Я говорю так, потому что мой отец был с теми, кто сотворил солнце мертвых. Все они обрадовались, как славно у них получилось: и Башня обратилась в пар, и камни на могилах частью ушли в небо, частью оплавились, и овцы, которых они согнали в особые загоны, стали углем и обезображенными трупами. Отец был шофер и возил генерала, и вот все генералы на своих автомашинах заторопились поближе к месту, где остывало их солнце, чтобы оценить его мощь и полюбоваться его убойной силой.
Мертвые им отомстили: в живых остался лишь один, тот, что позднее стал моим родителем, и то по необъяснимой случайности. Однако он сильно укоротил свои дни и стал неспособен ни к какому мужскому делу.

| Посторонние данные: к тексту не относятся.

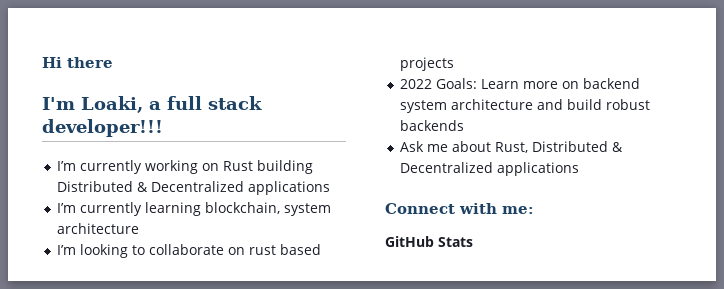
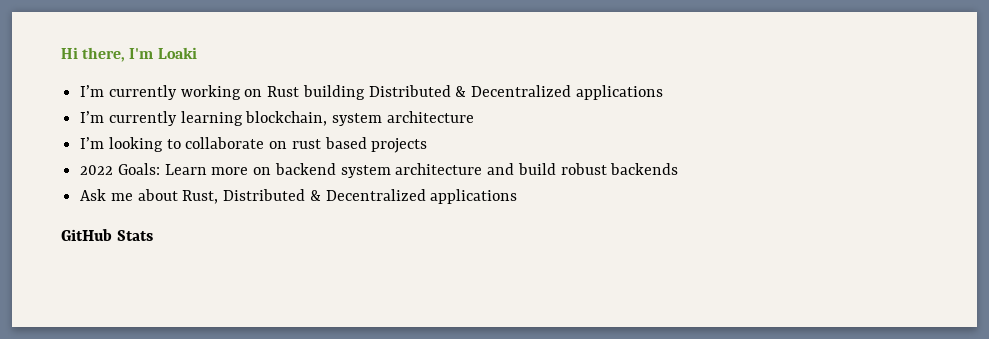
[67,57,113,68] [42,96,262,113] [42,119,163,137] there // I'm Loaki, a full stack developer!!! -> [82,47,197,62] there, I'm Loaki
[385,203,534,214] // Connect with me: -> (518, 196) none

Ты говоришь, то была радиация? Тогда почему моя мама, которая нарушила запрет, осталась жить вопреки тому, что скосило многих его не нарушавших — и невольных палачей, и безвинных жертв? Кто выбрал ее и выделил изо всех?
Прежняя жена отца развелась с ним почти сразу: но вышло так, что он влюбился в юную туземку, безродную сироту, и захотел хоть как-то возместить ей ее потери. Ему ведь и пенсию дали, и домик в его родных местах, так что жить было можно — а слишком далеко они не заглядывали.
А потом, вопреки всем законам, как бы от одной любовной чистоты, родилась я. «Золотое дитя», — говорили они мне. Ну да, если судить по внешности: золотое, смуглое и гладкое, как те старинные бляшки, что выкапывают из курганов и отбивают от земляной корки… Внутри у меня не было ни желудка, ни почек, ни печени, ни прочего, Влад: только сердце и огромные, переродившиеся легкие, опутанные сеткой капилляров. Я дышала материнским молоком, вдыхала ароматы из воздуха, вбирала жизнь всеми порами, всеми отверстиями тела — потом из них же и выделялось то, что оказалось не нужно, — и даже не знала, что отличаюсь от прочих детей.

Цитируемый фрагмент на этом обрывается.